C’est cependant vers Lisa Batiashvili que se tendent les regards. D’autant que la violoniste géorgienne interprète l’un des tubes du répertoire, le Concerto pour violon, de Tchaïkovski. L’Orchestre de Paris a lancé les mesures d’introduction qui offrent à la musicienne la primeur du thème chantant du premier mouvement. La sonorité est claire et fruitée, la technique absolue, dont les coups d’archet subtils modèlent un discours musical inventif et sans cesse renouvelé.

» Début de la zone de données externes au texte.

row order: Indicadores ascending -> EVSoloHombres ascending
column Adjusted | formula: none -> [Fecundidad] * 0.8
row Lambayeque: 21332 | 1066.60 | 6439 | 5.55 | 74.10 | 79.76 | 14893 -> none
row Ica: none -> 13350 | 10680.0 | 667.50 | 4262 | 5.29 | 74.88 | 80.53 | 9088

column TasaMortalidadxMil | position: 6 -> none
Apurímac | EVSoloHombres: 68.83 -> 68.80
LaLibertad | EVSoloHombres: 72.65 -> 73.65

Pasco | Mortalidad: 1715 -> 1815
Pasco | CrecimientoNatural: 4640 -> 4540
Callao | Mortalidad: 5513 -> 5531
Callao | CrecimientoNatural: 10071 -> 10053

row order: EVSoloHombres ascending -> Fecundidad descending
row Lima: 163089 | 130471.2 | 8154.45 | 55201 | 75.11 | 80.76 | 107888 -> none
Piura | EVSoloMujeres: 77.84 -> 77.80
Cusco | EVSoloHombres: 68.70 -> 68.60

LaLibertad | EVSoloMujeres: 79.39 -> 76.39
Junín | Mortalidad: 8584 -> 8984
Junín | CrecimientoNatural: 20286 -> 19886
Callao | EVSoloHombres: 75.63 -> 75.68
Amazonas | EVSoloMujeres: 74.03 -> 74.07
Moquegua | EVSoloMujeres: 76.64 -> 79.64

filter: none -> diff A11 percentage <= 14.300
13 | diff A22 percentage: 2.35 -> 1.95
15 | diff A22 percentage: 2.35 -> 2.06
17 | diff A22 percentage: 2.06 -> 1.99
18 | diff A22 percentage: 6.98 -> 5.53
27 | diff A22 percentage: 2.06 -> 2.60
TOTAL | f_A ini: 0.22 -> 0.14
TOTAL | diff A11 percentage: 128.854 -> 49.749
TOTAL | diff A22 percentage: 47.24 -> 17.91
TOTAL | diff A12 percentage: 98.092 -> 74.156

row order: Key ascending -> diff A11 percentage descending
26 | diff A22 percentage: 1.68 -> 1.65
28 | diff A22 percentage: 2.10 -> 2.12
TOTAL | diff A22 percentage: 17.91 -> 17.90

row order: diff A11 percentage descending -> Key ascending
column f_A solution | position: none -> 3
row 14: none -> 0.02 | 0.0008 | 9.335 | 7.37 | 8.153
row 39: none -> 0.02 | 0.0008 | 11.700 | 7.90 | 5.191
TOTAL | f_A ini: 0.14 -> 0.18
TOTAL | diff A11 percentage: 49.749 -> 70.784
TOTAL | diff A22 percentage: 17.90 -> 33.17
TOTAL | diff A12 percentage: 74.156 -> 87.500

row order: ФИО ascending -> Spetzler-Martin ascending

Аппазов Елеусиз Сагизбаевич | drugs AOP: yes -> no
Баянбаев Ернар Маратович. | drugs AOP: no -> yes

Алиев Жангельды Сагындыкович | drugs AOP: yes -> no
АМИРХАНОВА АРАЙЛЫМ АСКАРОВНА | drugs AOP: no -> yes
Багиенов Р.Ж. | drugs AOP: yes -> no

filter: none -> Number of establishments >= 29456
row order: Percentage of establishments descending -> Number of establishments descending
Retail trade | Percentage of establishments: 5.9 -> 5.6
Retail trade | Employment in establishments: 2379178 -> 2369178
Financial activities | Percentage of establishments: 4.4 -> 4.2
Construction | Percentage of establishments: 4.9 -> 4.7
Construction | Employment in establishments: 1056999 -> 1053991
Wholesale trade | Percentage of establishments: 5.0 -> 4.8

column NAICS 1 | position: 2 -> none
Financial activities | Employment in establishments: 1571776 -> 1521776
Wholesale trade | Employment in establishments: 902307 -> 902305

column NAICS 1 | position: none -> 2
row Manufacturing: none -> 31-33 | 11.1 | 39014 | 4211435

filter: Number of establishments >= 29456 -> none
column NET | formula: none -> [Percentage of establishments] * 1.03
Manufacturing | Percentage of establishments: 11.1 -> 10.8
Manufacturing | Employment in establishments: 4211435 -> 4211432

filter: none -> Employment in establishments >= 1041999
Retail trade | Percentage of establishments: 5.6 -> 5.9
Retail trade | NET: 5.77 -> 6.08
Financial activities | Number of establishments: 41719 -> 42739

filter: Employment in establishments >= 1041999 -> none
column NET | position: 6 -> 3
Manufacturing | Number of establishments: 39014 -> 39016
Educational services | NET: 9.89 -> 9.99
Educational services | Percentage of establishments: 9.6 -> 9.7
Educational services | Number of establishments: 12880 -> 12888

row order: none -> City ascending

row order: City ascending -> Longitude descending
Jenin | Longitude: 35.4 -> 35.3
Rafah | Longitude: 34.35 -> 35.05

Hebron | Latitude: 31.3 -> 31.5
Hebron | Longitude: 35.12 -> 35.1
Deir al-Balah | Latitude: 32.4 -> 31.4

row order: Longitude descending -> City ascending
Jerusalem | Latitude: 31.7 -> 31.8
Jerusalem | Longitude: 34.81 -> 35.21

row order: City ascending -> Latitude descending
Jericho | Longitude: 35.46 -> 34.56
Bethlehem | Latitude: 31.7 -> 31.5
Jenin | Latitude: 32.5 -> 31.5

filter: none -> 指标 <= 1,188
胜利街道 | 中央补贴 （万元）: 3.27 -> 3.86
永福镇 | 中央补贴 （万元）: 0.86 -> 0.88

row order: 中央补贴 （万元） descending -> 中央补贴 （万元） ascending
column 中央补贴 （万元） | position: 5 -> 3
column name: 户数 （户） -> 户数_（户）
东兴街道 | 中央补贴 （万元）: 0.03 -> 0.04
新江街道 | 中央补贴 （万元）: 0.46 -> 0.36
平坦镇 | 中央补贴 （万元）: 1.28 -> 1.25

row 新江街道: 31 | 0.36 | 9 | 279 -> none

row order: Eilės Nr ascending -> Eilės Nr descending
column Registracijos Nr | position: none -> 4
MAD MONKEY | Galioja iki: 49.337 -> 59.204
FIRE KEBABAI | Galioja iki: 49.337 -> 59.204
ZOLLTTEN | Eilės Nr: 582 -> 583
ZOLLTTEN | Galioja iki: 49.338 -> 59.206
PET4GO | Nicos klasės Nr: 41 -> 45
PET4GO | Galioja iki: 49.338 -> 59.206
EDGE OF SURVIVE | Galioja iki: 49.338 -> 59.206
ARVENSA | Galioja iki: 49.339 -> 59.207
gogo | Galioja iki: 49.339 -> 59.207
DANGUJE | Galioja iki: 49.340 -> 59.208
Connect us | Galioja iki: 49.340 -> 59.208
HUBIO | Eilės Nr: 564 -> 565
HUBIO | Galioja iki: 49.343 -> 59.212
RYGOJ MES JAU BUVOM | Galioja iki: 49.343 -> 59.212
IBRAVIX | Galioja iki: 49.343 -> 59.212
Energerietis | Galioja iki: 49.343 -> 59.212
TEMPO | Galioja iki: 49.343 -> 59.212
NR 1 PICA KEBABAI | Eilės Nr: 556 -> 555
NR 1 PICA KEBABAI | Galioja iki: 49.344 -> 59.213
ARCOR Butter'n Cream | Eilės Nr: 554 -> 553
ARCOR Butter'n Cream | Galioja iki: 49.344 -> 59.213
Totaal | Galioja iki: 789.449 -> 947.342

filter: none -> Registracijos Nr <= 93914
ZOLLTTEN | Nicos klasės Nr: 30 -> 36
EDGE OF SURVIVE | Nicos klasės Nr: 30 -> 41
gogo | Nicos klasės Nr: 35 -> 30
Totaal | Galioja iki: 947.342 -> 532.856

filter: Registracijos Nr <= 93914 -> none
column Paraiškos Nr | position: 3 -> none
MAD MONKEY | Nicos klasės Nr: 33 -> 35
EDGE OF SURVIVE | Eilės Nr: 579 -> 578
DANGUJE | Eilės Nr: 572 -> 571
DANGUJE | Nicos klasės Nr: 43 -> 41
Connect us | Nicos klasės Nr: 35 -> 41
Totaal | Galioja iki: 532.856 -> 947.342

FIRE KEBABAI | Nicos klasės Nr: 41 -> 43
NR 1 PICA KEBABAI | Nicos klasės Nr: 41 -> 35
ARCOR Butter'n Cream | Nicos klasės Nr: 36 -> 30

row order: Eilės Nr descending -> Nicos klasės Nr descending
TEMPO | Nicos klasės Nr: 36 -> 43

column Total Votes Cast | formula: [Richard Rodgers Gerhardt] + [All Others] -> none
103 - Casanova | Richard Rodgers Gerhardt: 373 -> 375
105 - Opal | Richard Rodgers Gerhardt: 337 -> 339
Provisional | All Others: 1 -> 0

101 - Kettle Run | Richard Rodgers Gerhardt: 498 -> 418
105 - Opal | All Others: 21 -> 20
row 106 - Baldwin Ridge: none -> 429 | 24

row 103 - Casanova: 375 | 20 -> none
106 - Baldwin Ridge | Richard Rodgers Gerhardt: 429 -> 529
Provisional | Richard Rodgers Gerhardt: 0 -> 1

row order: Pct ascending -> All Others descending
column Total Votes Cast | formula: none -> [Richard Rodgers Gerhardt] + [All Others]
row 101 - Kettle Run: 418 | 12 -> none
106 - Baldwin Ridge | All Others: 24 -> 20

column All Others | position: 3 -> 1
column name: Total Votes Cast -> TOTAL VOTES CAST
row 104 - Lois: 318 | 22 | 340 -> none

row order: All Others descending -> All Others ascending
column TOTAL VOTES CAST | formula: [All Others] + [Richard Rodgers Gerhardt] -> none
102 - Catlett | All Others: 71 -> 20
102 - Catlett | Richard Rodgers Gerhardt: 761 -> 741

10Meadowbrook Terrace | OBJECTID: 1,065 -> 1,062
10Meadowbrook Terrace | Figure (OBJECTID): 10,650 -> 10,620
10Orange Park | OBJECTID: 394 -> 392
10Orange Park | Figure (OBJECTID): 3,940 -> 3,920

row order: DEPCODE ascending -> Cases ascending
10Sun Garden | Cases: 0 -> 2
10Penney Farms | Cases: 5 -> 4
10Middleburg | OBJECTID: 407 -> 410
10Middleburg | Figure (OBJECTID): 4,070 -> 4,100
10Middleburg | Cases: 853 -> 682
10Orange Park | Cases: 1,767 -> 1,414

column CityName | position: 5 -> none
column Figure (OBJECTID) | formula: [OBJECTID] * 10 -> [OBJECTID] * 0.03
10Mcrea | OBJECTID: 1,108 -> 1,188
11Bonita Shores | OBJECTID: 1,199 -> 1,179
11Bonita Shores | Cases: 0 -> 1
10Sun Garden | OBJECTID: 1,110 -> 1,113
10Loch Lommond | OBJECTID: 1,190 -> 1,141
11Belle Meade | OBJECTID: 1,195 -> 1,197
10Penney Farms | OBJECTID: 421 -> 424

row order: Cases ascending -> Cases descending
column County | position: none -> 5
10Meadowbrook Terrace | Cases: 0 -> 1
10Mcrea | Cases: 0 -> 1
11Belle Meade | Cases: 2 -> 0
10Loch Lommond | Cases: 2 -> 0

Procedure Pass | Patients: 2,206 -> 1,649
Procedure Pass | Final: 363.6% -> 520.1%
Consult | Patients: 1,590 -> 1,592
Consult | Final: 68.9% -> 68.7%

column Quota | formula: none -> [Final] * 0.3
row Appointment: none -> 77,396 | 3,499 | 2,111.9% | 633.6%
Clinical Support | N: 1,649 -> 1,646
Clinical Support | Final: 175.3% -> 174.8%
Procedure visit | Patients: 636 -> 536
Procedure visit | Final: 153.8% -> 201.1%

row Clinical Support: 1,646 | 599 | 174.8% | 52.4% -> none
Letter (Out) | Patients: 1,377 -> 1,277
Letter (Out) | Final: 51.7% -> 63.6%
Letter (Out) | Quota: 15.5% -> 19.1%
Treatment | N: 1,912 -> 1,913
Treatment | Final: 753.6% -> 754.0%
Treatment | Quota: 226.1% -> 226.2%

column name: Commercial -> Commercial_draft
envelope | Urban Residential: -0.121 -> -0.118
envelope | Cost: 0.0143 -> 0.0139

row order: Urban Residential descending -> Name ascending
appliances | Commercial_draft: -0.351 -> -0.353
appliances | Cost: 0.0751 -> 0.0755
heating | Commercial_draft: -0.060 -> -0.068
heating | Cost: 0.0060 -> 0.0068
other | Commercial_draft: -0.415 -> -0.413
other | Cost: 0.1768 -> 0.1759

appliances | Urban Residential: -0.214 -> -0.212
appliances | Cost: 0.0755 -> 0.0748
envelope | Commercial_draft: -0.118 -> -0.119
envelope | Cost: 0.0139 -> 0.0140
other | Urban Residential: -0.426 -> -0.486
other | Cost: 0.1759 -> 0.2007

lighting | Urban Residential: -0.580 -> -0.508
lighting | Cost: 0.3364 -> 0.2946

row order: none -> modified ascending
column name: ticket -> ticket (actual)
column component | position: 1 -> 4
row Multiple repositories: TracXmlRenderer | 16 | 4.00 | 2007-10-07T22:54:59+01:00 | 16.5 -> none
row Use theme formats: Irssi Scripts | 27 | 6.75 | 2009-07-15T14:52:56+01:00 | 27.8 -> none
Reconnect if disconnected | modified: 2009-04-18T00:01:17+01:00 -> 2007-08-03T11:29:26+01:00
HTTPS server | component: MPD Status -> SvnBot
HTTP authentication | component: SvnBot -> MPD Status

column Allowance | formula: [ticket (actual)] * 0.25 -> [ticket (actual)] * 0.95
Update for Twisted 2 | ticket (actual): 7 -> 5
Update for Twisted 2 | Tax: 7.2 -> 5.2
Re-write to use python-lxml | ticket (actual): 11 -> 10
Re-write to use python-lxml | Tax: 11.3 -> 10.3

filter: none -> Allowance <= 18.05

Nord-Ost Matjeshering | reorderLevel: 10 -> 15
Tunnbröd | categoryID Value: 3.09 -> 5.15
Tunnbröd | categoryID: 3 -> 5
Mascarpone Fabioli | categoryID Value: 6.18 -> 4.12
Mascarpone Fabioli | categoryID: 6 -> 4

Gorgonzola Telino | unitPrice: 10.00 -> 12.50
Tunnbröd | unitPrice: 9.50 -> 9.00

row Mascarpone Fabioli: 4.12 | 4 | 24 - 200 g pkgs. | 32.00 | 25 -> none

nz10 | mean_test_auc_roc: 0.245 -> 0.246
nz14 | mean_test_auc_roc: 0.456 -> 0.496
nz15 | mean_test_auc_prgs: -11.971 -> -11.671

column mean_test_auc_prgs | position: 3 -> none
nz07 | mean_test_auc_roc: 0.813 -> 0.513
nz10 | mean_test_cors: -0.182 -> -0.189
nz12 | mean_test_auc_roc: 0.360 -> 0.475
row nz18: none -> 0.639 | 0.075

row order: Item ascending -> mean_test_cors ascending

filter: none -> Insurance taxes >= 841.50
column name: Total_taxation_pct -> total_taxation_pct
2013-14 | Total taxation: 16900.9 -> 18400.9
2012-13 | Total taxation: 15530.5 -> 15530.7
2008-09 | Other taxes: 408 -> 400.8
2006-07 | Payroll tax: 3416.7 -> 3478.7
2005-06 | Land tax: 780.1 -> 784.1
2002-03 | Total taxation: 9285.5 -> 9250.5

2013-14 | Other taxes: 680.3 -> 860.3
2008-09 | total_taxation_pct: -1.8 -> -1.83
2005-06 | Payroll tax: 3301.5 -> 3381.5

Loin des violonistes qui chargent la barque tchaïkovskienne d’un romantisme poisseux, trop chargé en graisse et en sucre (Nutri-score G), Batiashvili instille dans la musique une grâce singulière, dont la force expressive et l’infinie délicatesse n’empêchent ni les prises d’archet au corps à corps ni les montées d’adrénaline dans le vertige des aigus. Soutenue par la direction souple mais corsée de Mäkelä, elle déploie un jeu feu-follet qui force l’admiration jusqu’à l’émerveillement d’une cadence – ce moment où l’orchestre se tait pour laisser place au soliste – d’une beauté à couper le souffle.
Après l’élégiaque rêverie d’une magnifique « Canzonetta » jouée sur le fil, où Batiashvili prend le risque de quelques légers portamentos à la manière tzigane, le finale survitaminé d’un rhapsodique « Allegro vivacissimo ». La musicienne y déploie une liberté de ton endiablée, le feu d’artifice d’un jeu à la fois ludique et nerveux, sauvage et lumineux, donnant définitivement tort au grand violoniste Leopold Auer (1845-1930), dédicataire démissionnaire de l’œuvre (finalement créée en 1878 par Adolph Brodsky), qu’il avait déclarée injouable.